New York

“Room in the City”

City Gallery

This exhibition featured architectural models and drawings by five architects and four teams of architects who had been selected to renovate individual apartments in a tenement building on New York’s Mott Street. The nine living units ranged in size from 250 to 450 square feet, and the suggested construction budget for each unit was $15,000 (although that figure was not strictly adhered to). Fortunately, the premises of the project made this something other than an exercise in small-scale real-estate development. While the individuals and small groups worked autonomously, they had opportunities during the development of their designs to meet and discuss the various attitudes brought to bear on both stated and desired objectives. The context itself set a rich, critical atmosphere. Mott Street represents, in microcosm, the variegated cultural flux that is responsible for the city’s vitality and contemporaneity, which is now threatened by the homogeneous characteristics of a new, affluent work force. “Room in the City” attempted to address this and other barometers of cultural change, as well as the potential for architecture to be critical rather than just accommodating.

The most provocative projects investigated the single room within dense, invasive urban circumstances, generating a dialogue between the intimate, private living space and the public aspects of urban life. The room was not generally seen as a haven or an idyllic counterpoint to the metropolis but as another articulation of the raw, robust conditions of the 20th-century city.

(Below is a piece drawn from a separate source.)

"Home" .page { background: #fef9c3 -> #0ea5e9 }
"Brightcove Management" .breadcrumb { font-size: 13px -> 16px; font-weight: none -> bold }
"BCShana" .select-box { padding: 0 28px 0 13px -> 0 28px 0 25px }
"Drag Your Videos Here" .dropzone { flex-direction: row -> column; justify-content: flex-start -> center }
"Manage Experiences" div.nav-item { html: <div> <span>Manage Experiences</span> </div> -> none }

Donna V. Robertson presented one of the most challenging interpretations of a room in the city in this particular age of information and representation. She created a chamber with two ventricles: One side provided space for sleeping, bathing, and eating, while the other side was a center for observation containing five video monitors, a VCR, videotapes, a mirror, and a single chair. The videos created an unpredictable succession of images taken from within the room and from the city outside. The two dissimilar spaces were divided by a diagonal wall that extended beyond the exterior face of the building to support a large satellite disc. The project challenges the conventions of domesticity based on bourgeois values and at the same time rehabilitates a more historical notion of home in a metropolis, such as the Roman concept of domus, which embraced both public and private, pragmatic and sensual activities. Robertson poses the most original and timely questions about the relationship of modernity and urban living, and about public life in an age of insularity abetted by vast telecommunications systems.

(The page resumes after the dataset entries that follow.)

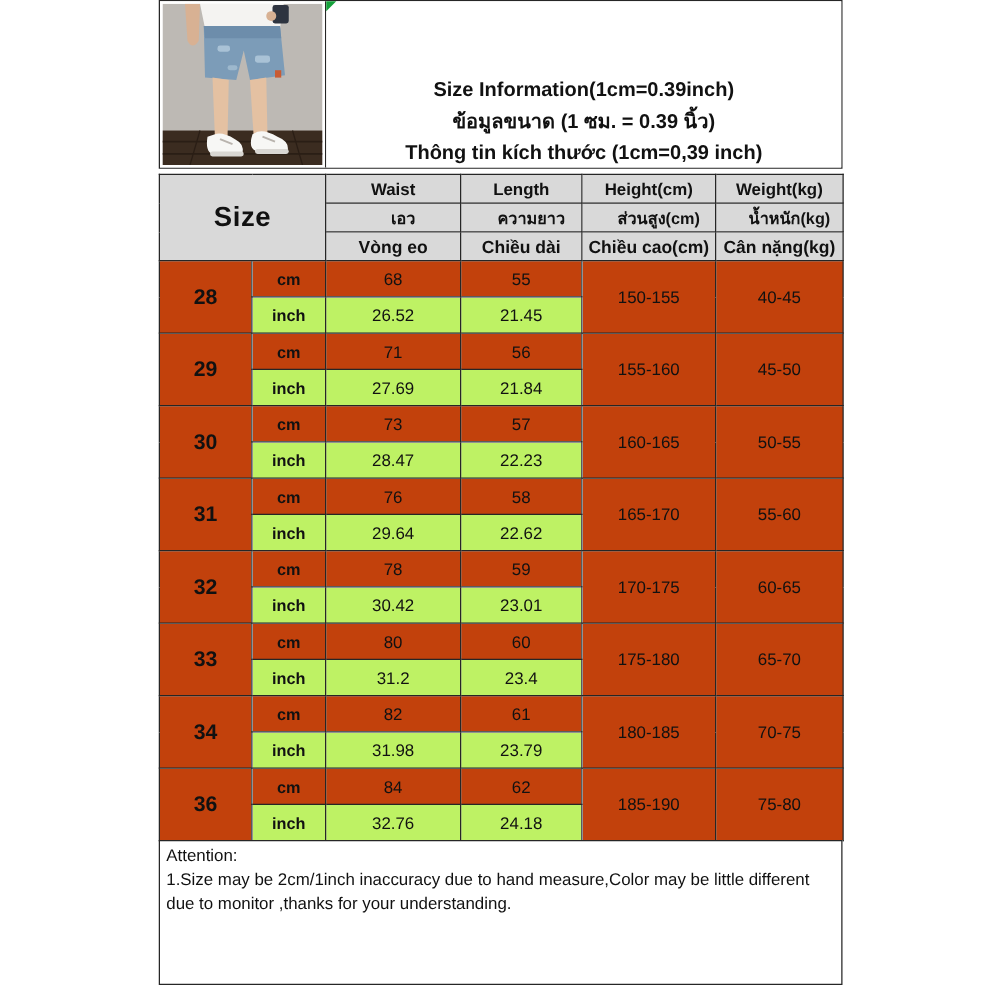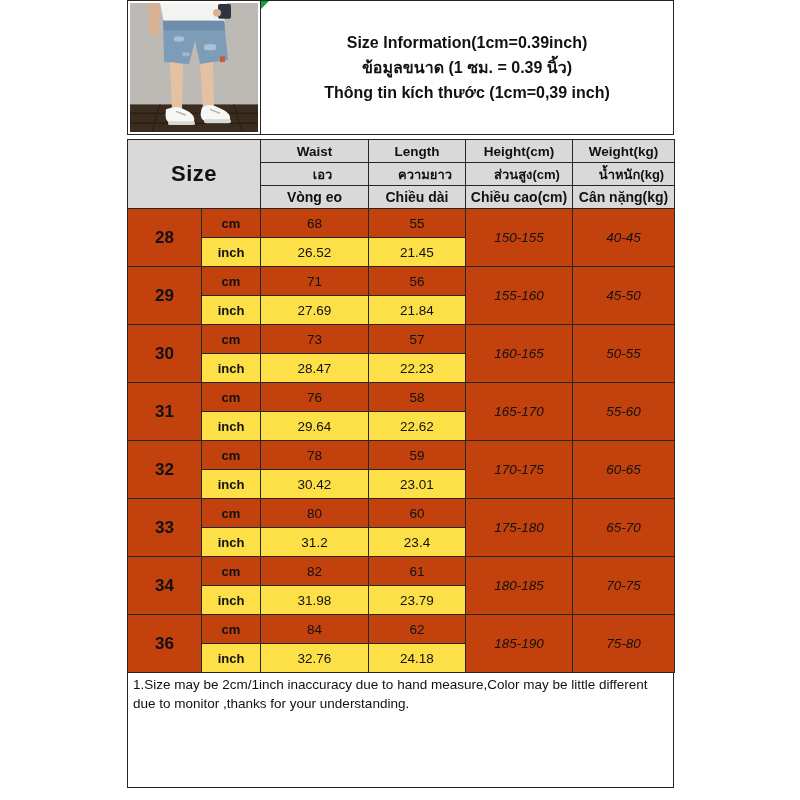"Size Information(1cm=0.39inch)" .title-cell { justify-content: center -> flex-end }
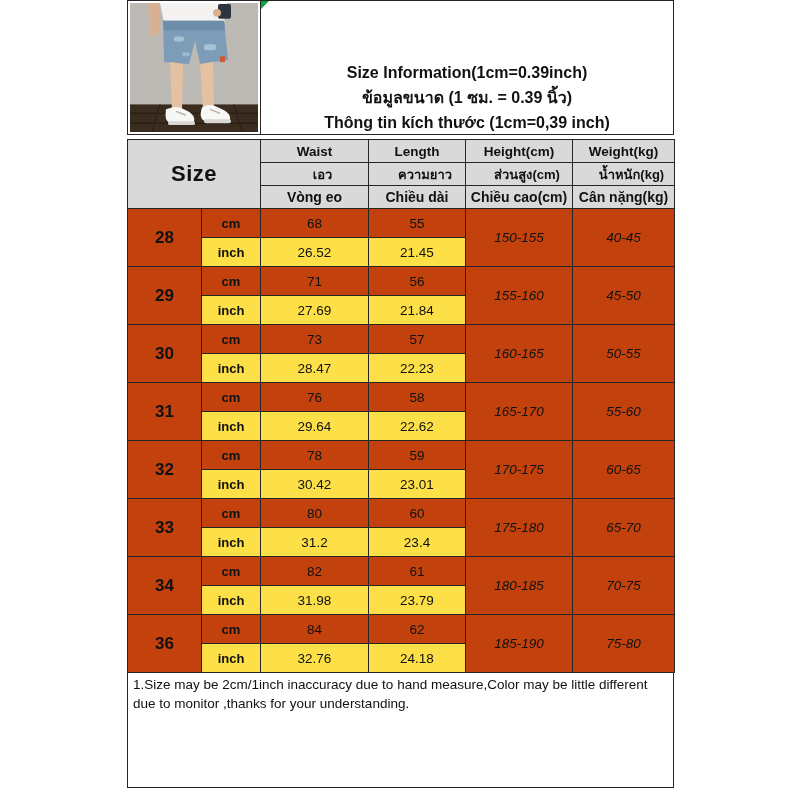"150-155" td.merge-cell { font-style: italic -> none }
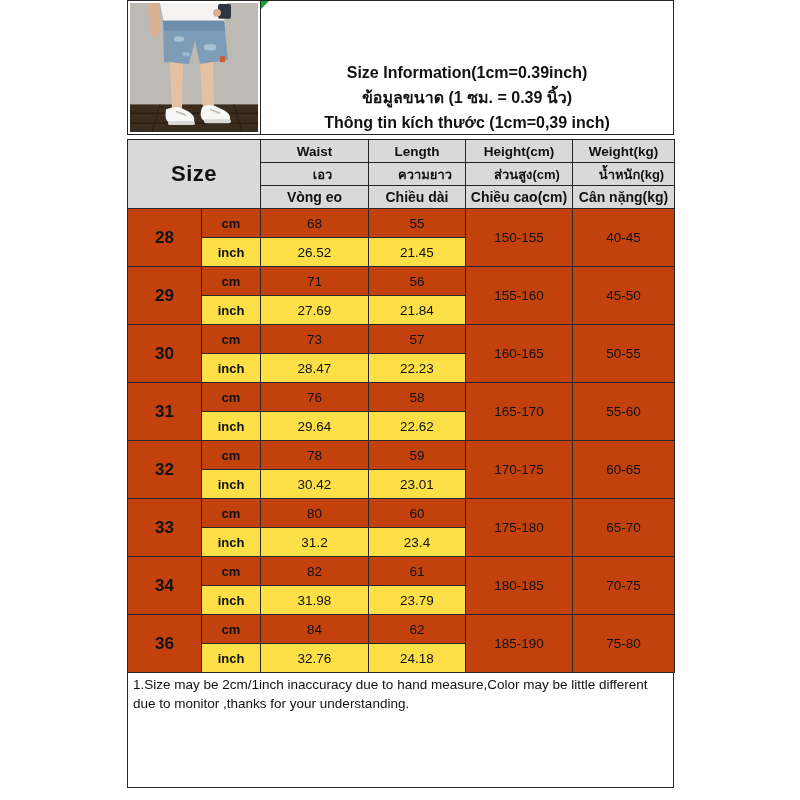"inch" tr.row-inch td { background: #fde047 -> #bef264 }
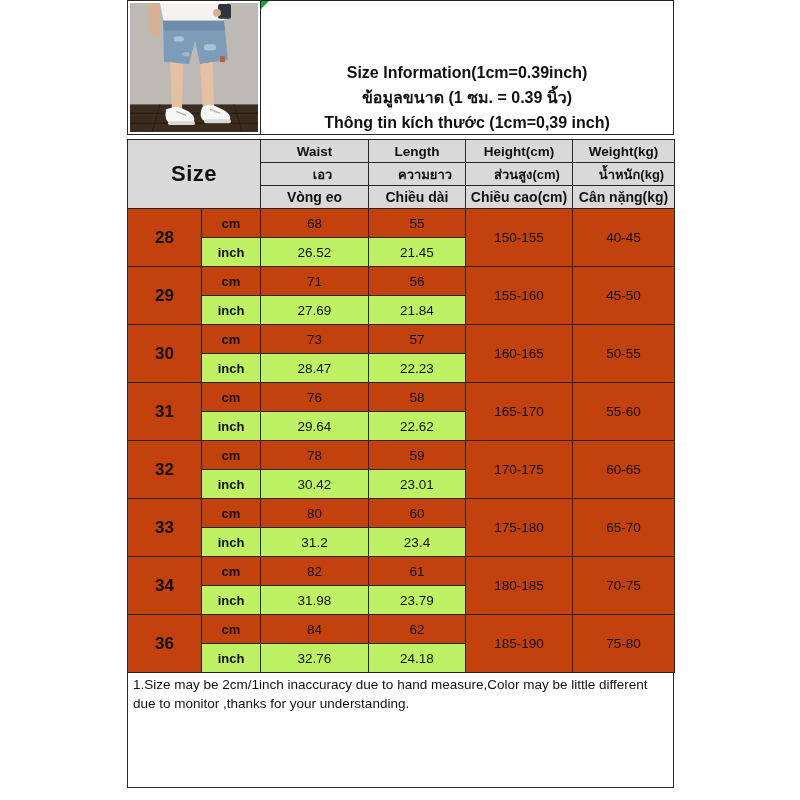"Attention:" div { html: none -> <div>Attention:</div> }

Mary Catherine Pepchinski presented a more personal, subdued proposal, inspired by transient life-styles and the kinds of marginal buildings in which she has lived, in neighborhoods of old lofts, abandoned storefronts, and factories. In an eloquent and simple meditation on the power of objects in diverse living spaces, she proposed a table as a proscenium for the enactment of daily rituals and activities, framed by the window view of the city beyond. Pepchinski’s modest proposal made it clear that she questions the role of the designer, favoring critical analysis over aggressive intervention.

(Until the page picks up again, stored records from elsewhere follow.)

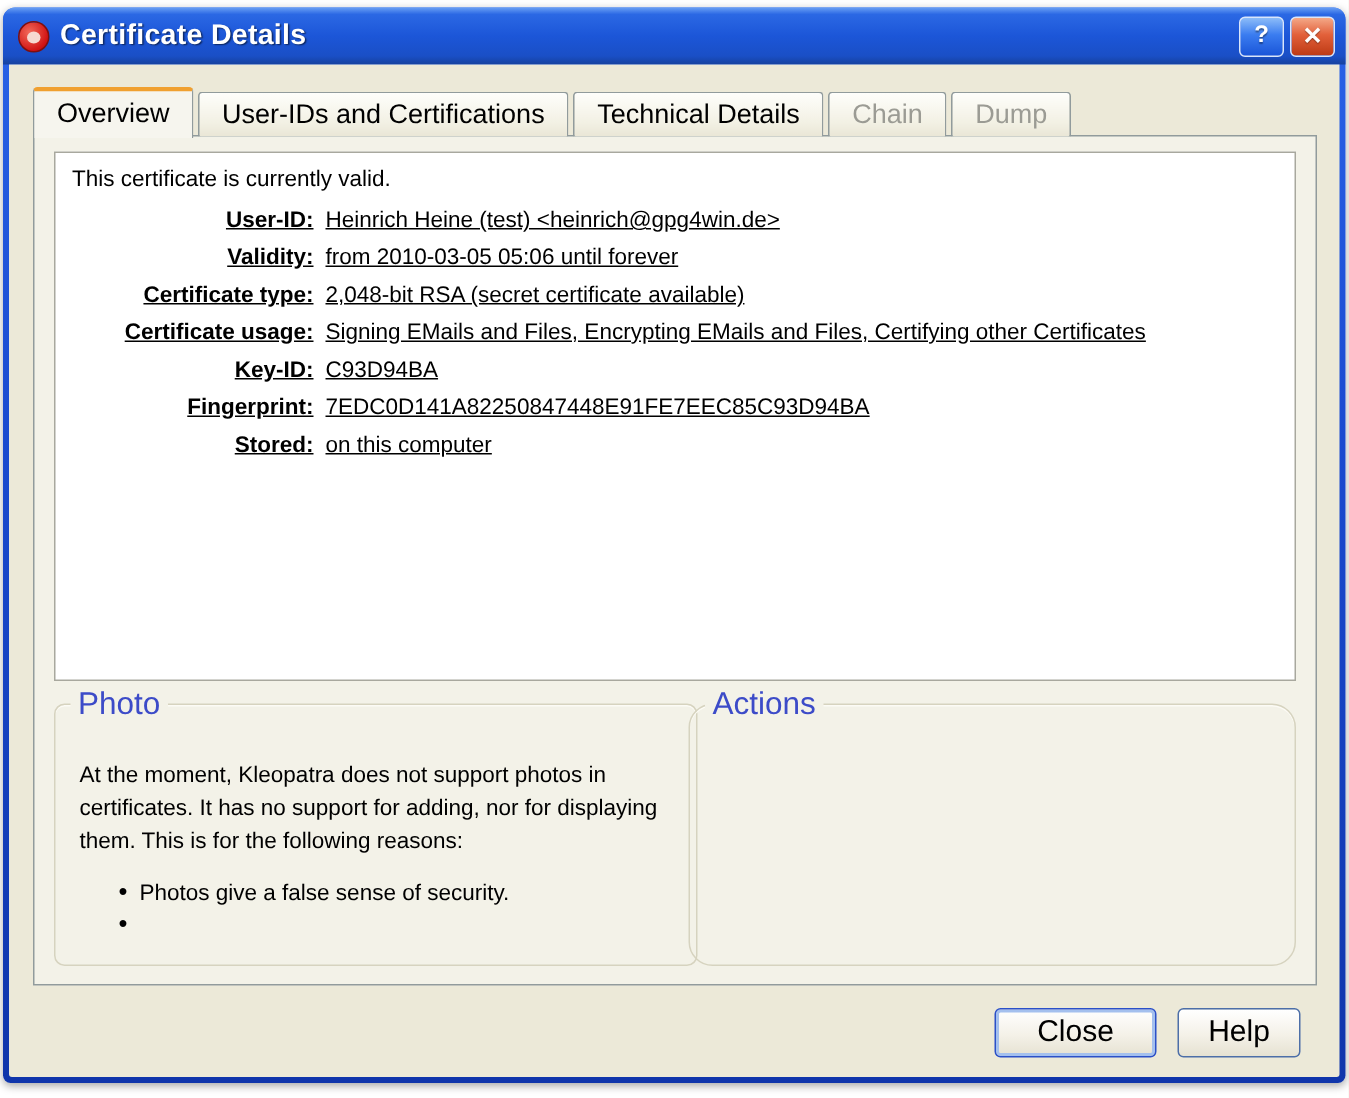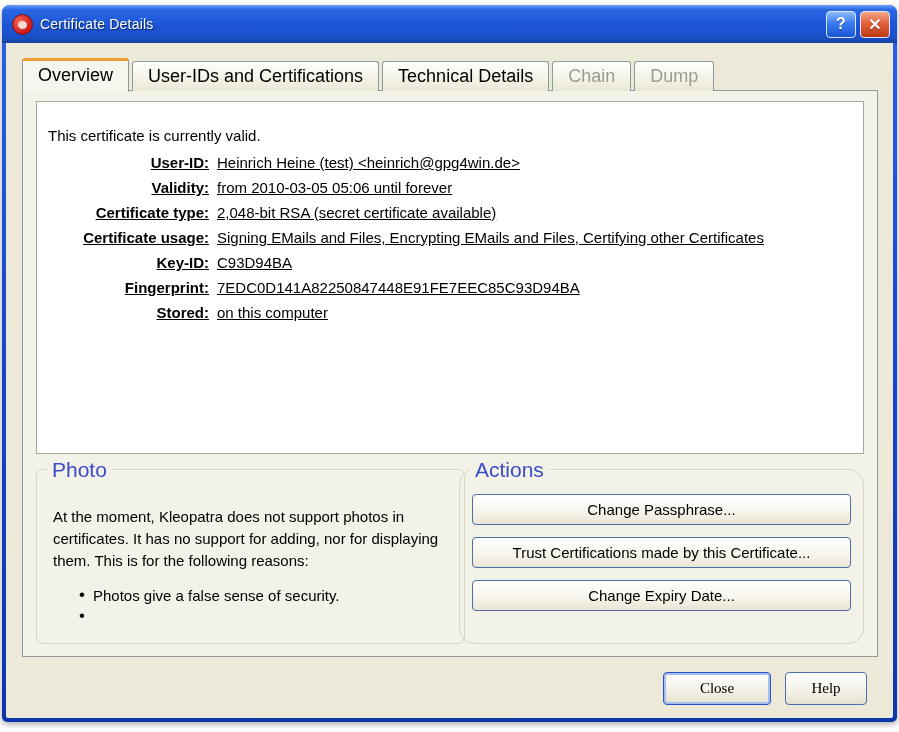"Certificate Details" .title-text { font-size: 14px -> 19px; font-weight: normal -> bold }
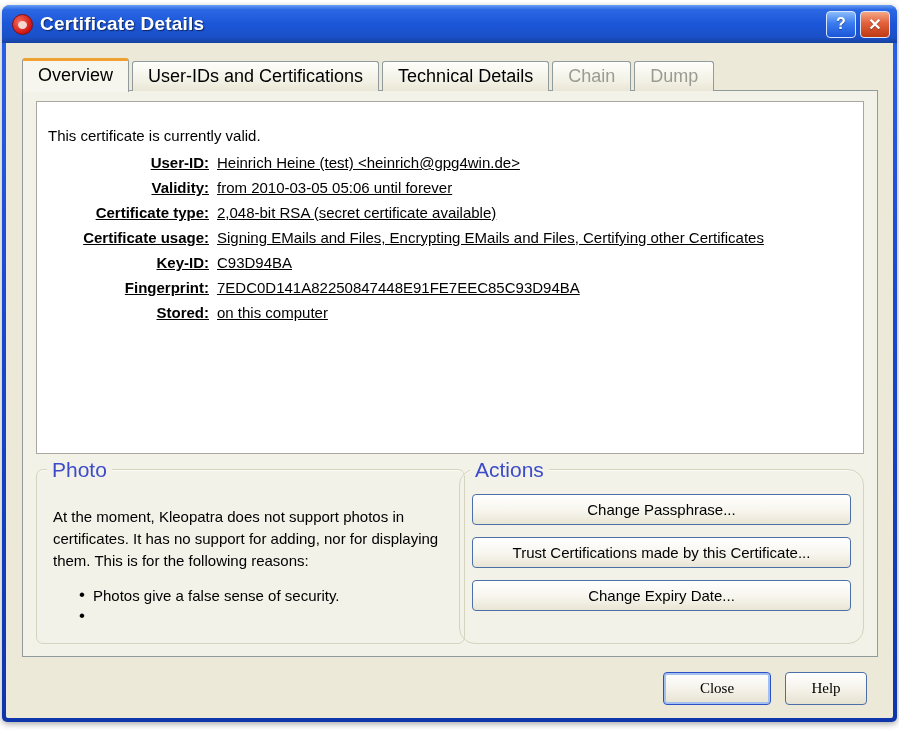"This certificate is currently valid." .info-box { padding: 22px 8px -> 6px 8px }
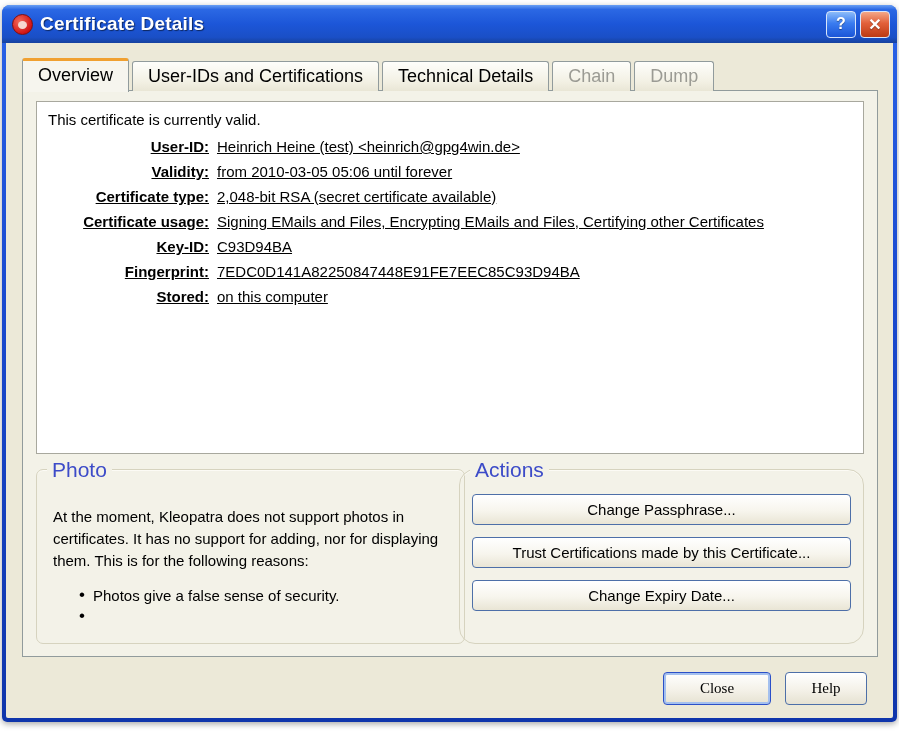"Change Passphrase..." div.actions-buttons { html: <div> <button>Change Passphrase...</button> <button>Trust Certifications made by this Certificate...</button> <button>Change Expiry Date...</button> </div> -> none }
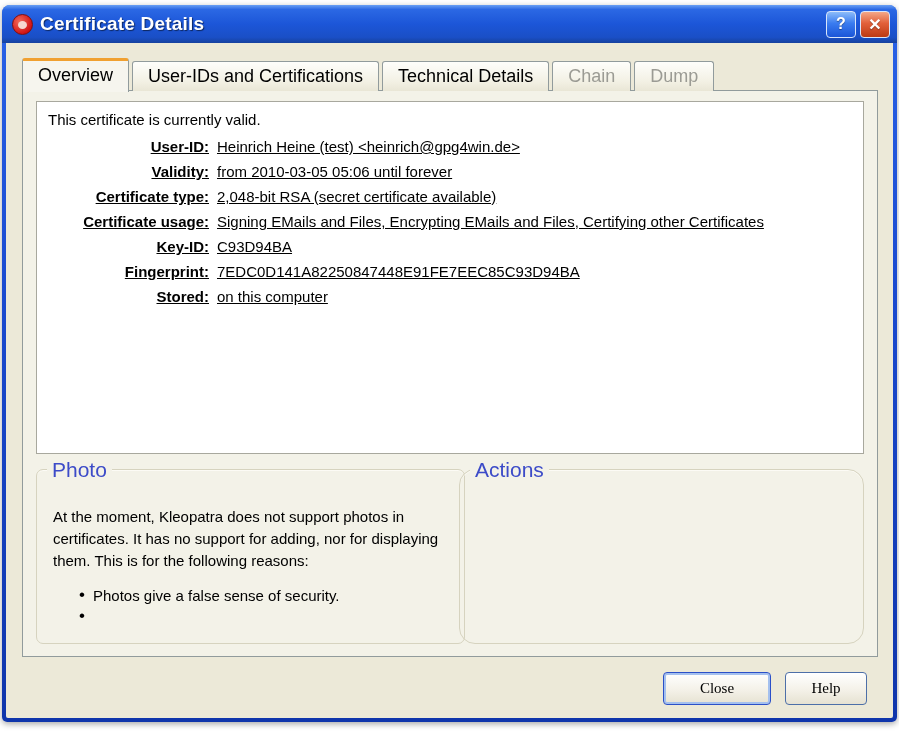"Close" .footer-btn { font-family: Liberation Serif, serif -> Liberation Sans, sans-serif; font-size: 15px -> 20px }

This exhibition gave 13 young architects an opportunity to address specific issues and to look toward the future. The level of invention was variable, and the panorama of ideas was polychromatic and optimistic. The exhibition is represented by a small catalogue with an essay by Susana Tone framing the intentions of the exhibition. Torre organized this important forum, and Mark Robbins, who was also one of the exhibitors, served as curator.